Note: After further experimentation I've found that the force-quitting of xCode is possibly not necessary.

0
JanB On

In my case, the error was happening because I had a corrupted .m file - it was one that had, somehow (not quite sure how) found its way into my project (I had Eclipse open at the same time and the corrupted file had some java code in it). To fix the problem, I cleaned my project, closed Xcode, deleted the erroneous .m file & re-opened Xcode. It then gave me a clang error due to the now missing .m file. I created a new, empty .m file with the same name and the project ran fine. Bit of a hack but it worked :-)

0
Olie On

In addition to all of the other "clean your build" answers, nothing was working for me until I emptied out the (highly undocumented!) /var/folders directory.

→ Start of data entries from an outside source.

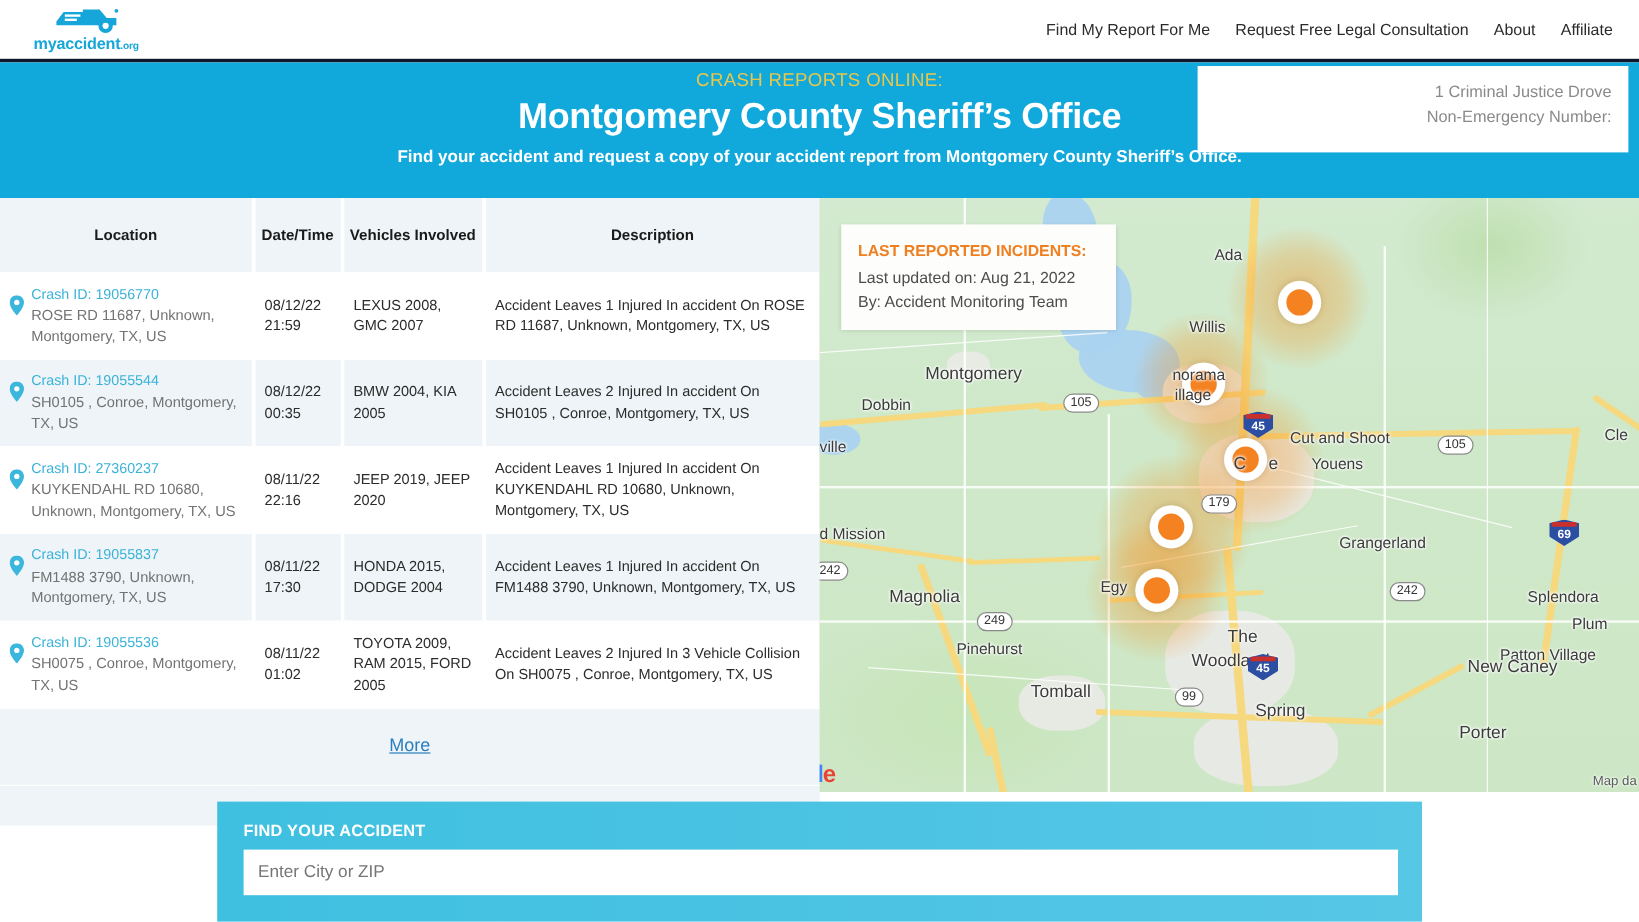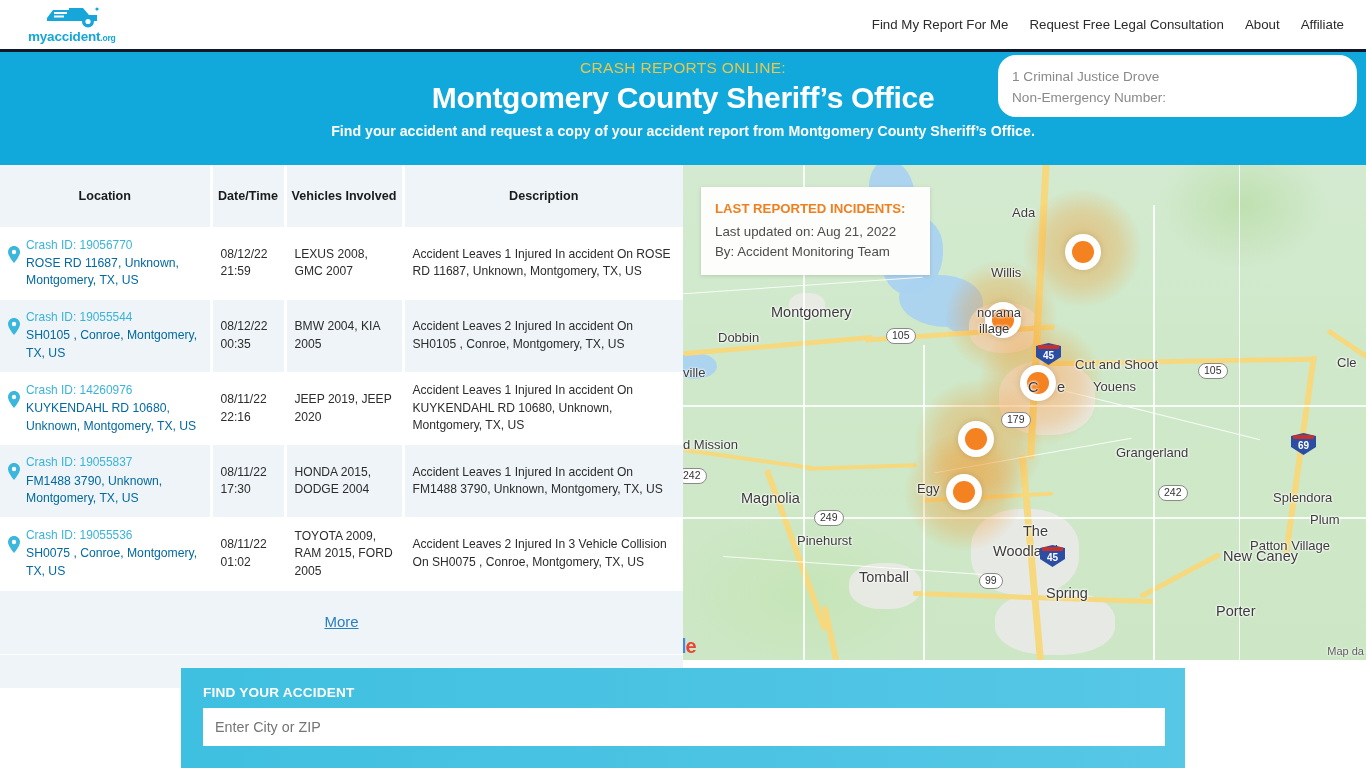--- a/index.html
+++ b/index.html
@@ -56,12 +56,11 @@
   }
   .addr-card {
     position: absolute; top: 3px; right: 9px;
-    width: 359px; height: 62px;
+    width: 359px; height: 72px;
     background: #ffffff;
     padding: 11px 14px;
-    text-align: left;
+    text-align: right;
     line-height: 1.55;
-    border-radius: 18px;
   }
   .addr-card div { font-size: 13.6px; color: #8a8a8a; }
 

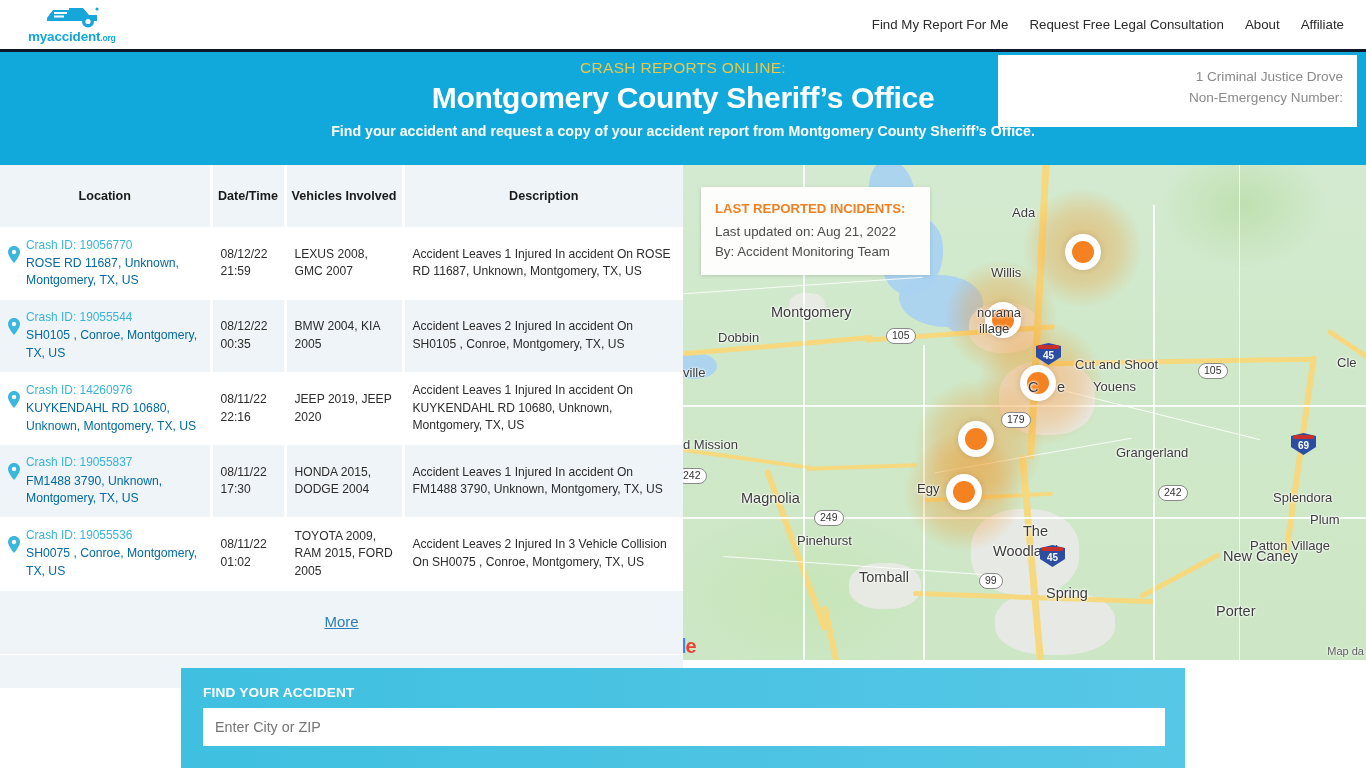--- a/index.html
+++ b/index.html
@@ -99,7 +99,7 @@
   .loc-inner { display: flex; gap: 6px; align-items: flex-start; }
   .pin { flex: 0 0 12px; margin-top: 9px; }
   .crashid { color: #3bb3d9; font-size: 11.9px; display: block; margin-bottom: 1px; }
-  .addr { color: #0369a1; font-size: 12.2px; }
+  .addr { color: #737373; font-size: 12.2px; }
 
   .more-row td {
     background: #eef4f7 !important;

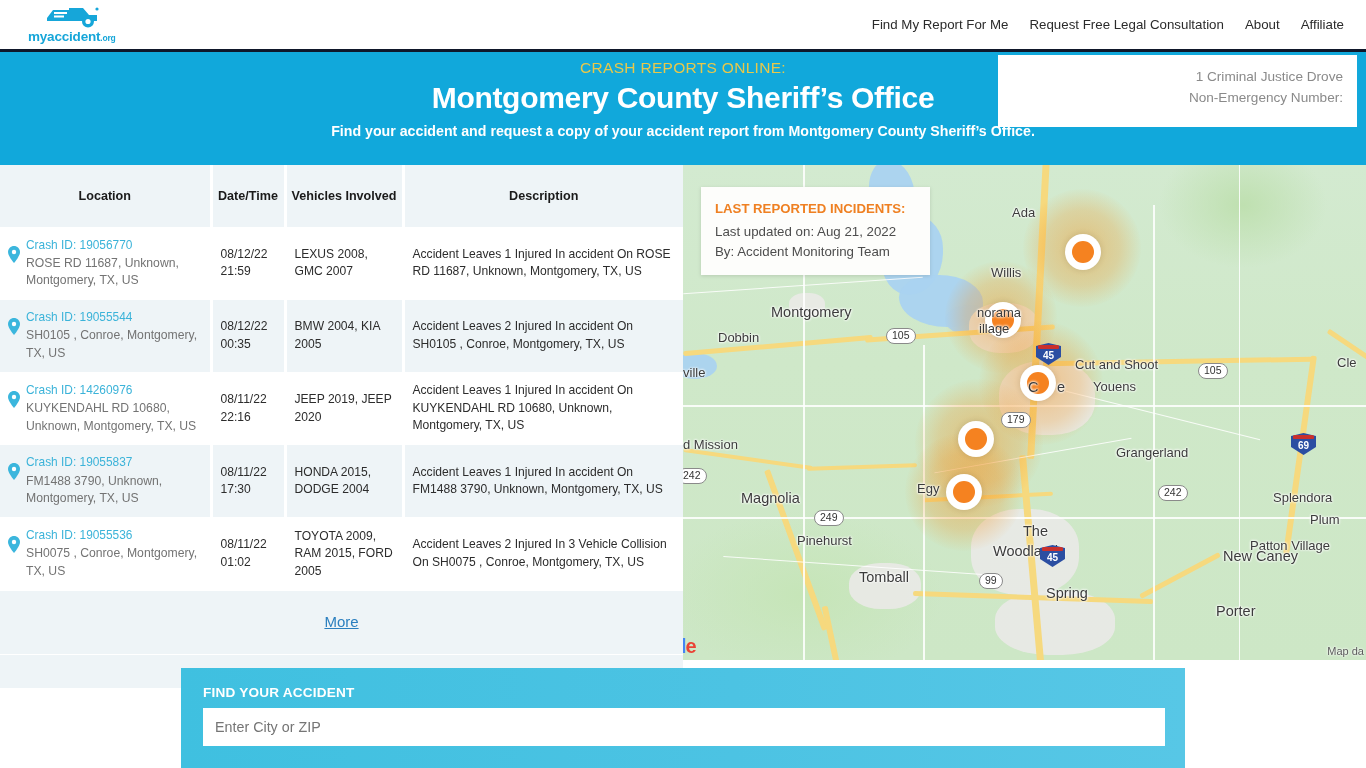--- a/index.html
+++ b/index.html
@@ -319,7 +319,7 @@
                   </svg>
               </span>
               <span>
-                <span class="crashid">Crash ID: 14260976</span>
+                <span class="crashid">Crash ID: 27360237</span>
                 <span class="addr">KUYKENDAHL RD 10680, Unknown, Montgomery, TX, US</span>
               </span>
             </div>

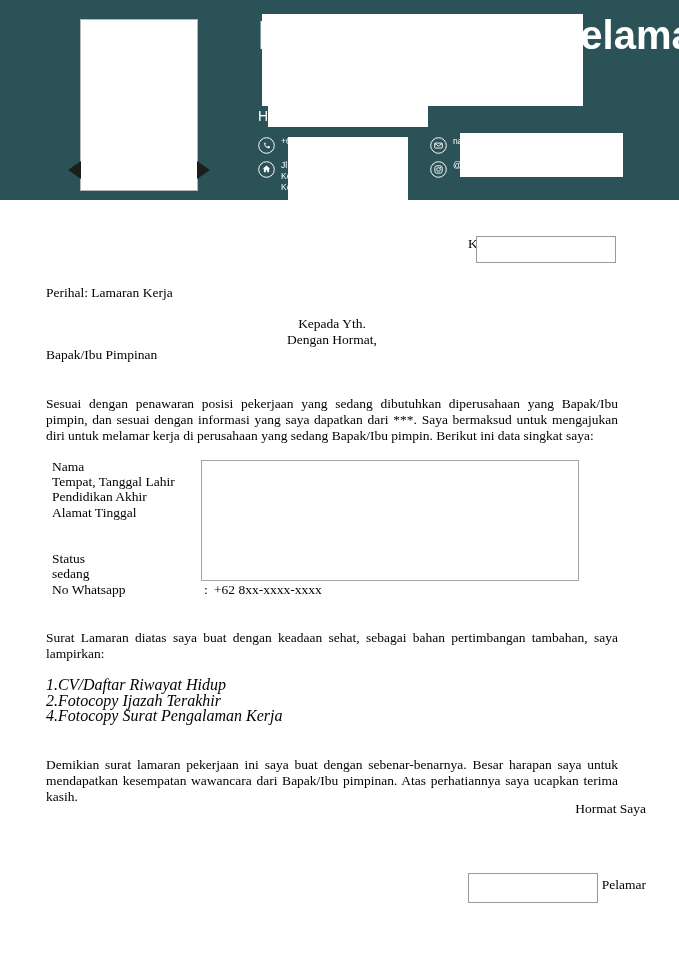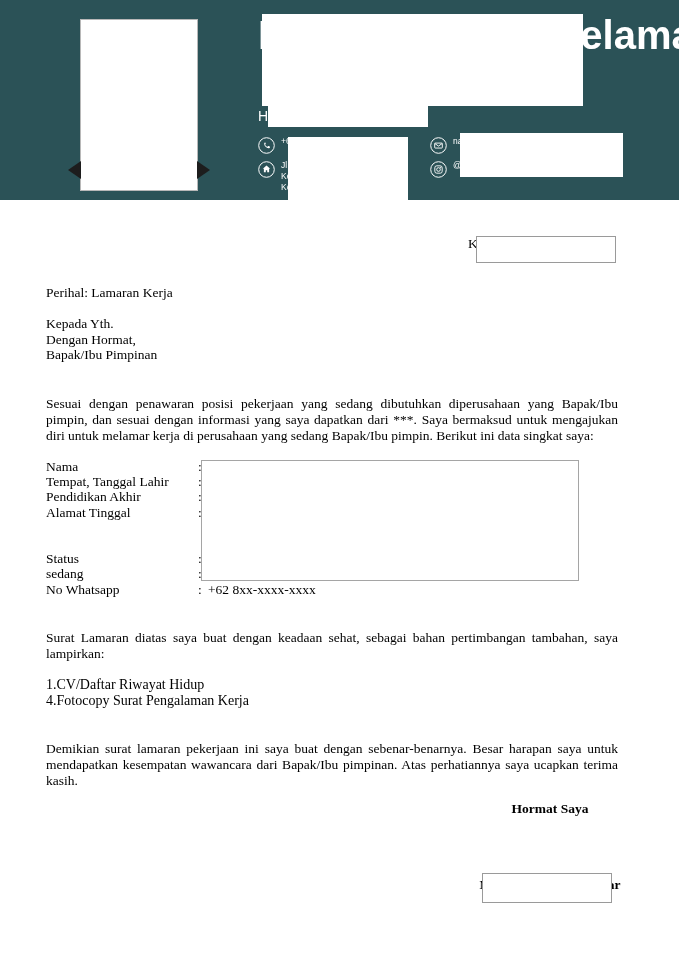--- a/index.html
+++ b/index.html
@@ -222,7 +222,7 @@
     text-justify: inter-word;
     margin-top: 33px;
   }
-  .p.tight { margin-bottom: 0; }
+  .p.tight { margin-bottom: 0; text-align: center; }
 
   
   .data-table {

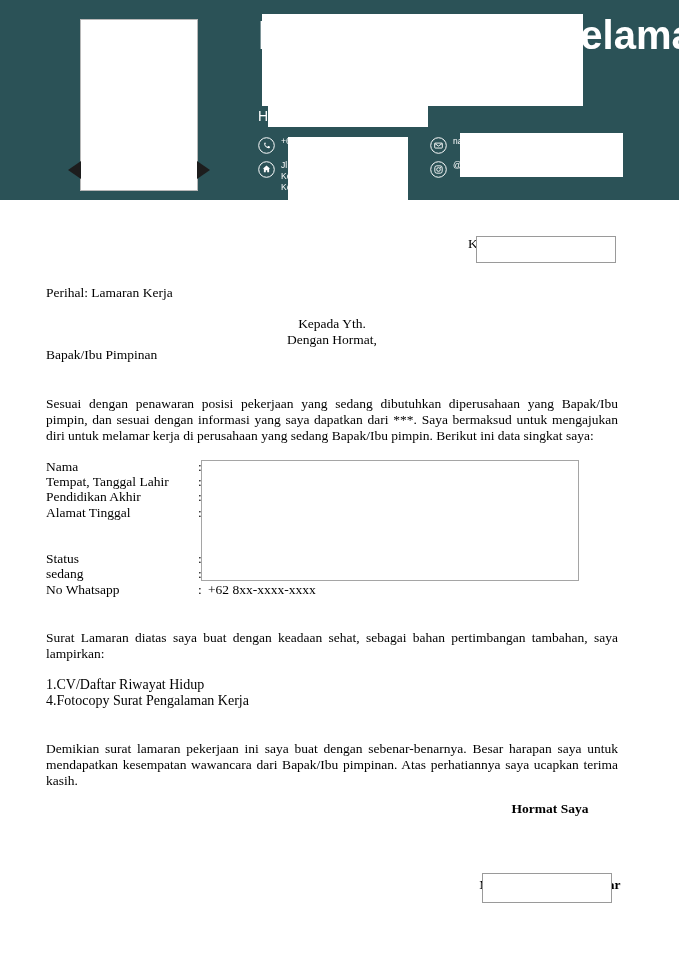--- a/index.html
+++ b/index.html
@@ -238,6 +238,7 @@
   .dlabel {
     flex: 0 0 auto;
     width: 152px;
+    margin-left: 6px;
   }
   .dcolon {
     flex: 0 0 auto;

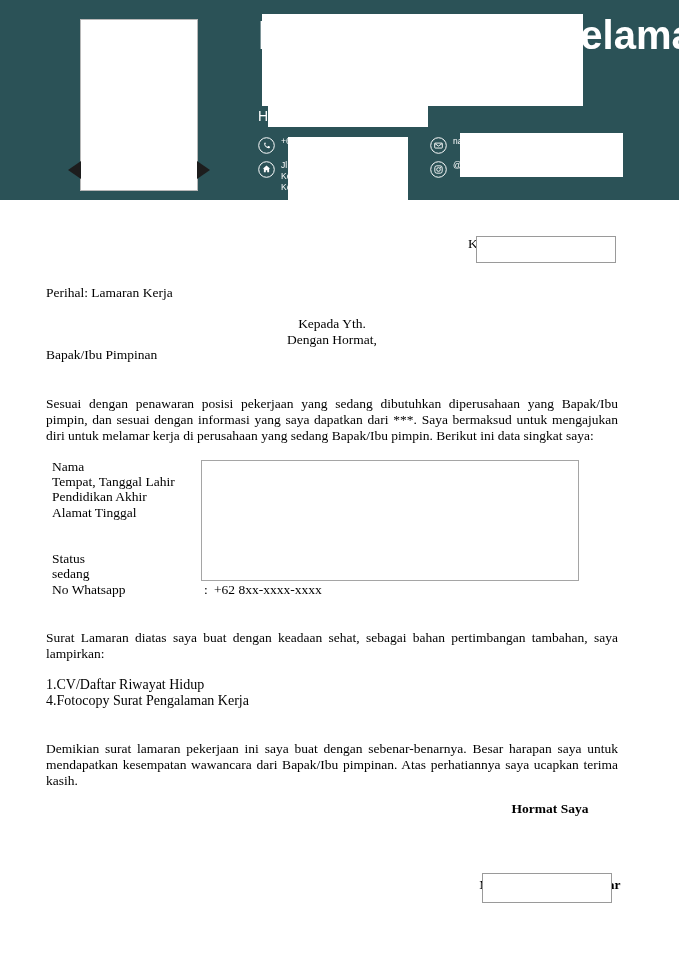--- a/index.html
+++ b/index.html
@@ -266,7 +266,8 @@
   }
   .attach-item {
     line-height: 15.8px;
-    font-size: 14px;
+    font-size: 16px;
+    font-style: italic;
   }
 
   

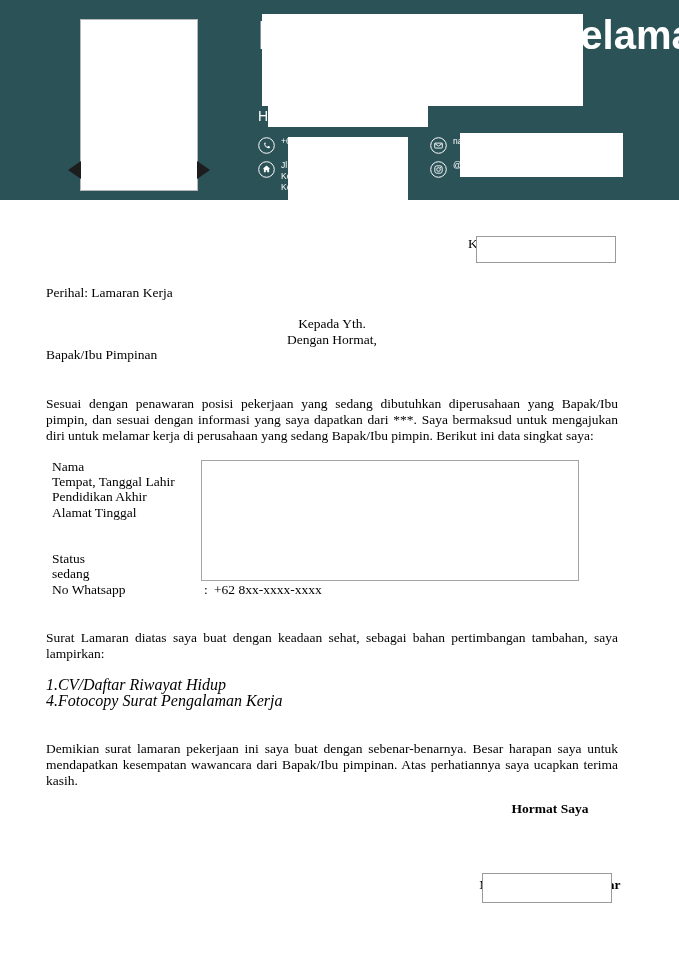--- a/index.html
+++ b/index.html
@@ -459,6 +459,7 @@
 
     <div class="attach-list">
       <div class="attach-item">1.CV/Daftar Riwayat Hidup</div>
+      <div class="attach-item">2.Fotocopy Ijazah Terakhir</div>
       <div class="attach-item">4.Fotocopy Surat Pengalaman Kerja</div>
     </div>
 

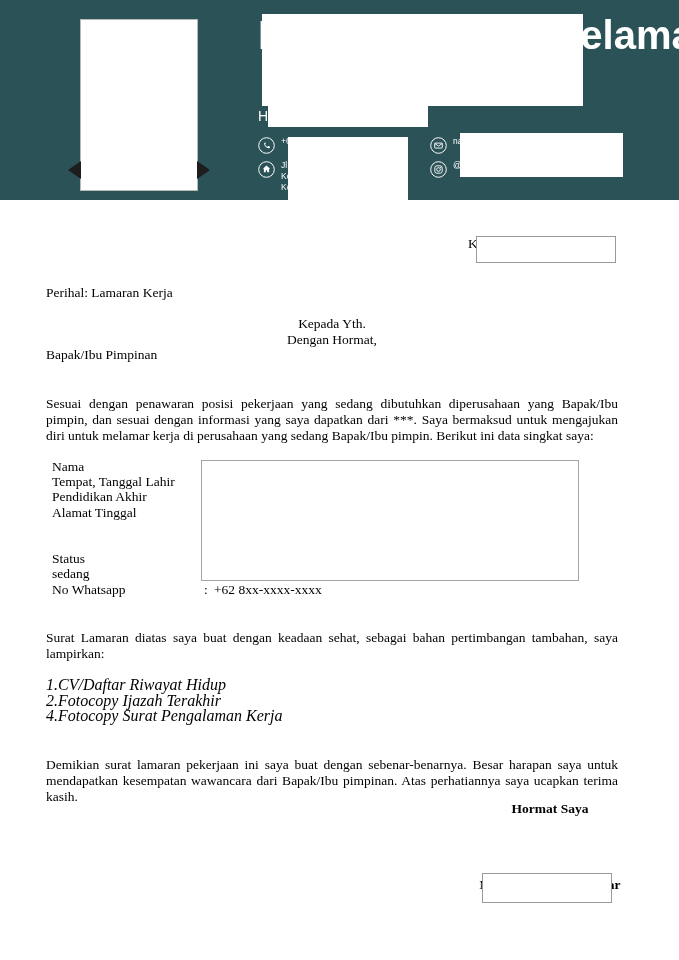--- a/index.html
+++ b/index.html
@@ -273,11 +273,10 @@
   
   .sign-area {
     position: absolute;
-    left: 440px;
+    left: 426px;
     top: 600px;
     width: 220px;
-    text-align: center;
-    font-weight: bold;
+    text-align: right;
   }
   .sign-title {
     font-size: 13.5px;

Apparently, this is a "miscellaneous caches" dir maintained by OS-X. I didn't even bother figuring out what were "the correct files"; I just cleaned out the entire directory.

...And now I can build again. Hooray! From terminal:

[sudo] rm -rf /var/folders/*

(Although I did it from Finder, via authentication.) (OS-X 10.9.latest)

Additional clue: I could build with XCode-6-beta, but got the goofy "corrupted AST file" error in XCode-5.

1
Daniel C. On

Personnaly, just one solution worked for me: In Xcode Go to Window -> Organizer Clic on the "delete" button near the "derived data" directory. Then Run again your project...

0
Jordan H On

In my situation, all I needed to do was click Product > Clean, then build the project again. It succeeded. Hope this helps some others who run into the same situation.

0
TPG On

I just clean my project and re-build. Everything back to normal.

0
Narasimha Nallamsetty On

Hi all I got the same error because I have opened two projects at a time and drag and dropped frameworks from one project to another . After some time I realised that this is not a right way. I moved all frameworks which are dragged from another project to trash. Then clean and run in simulator everything is working fine.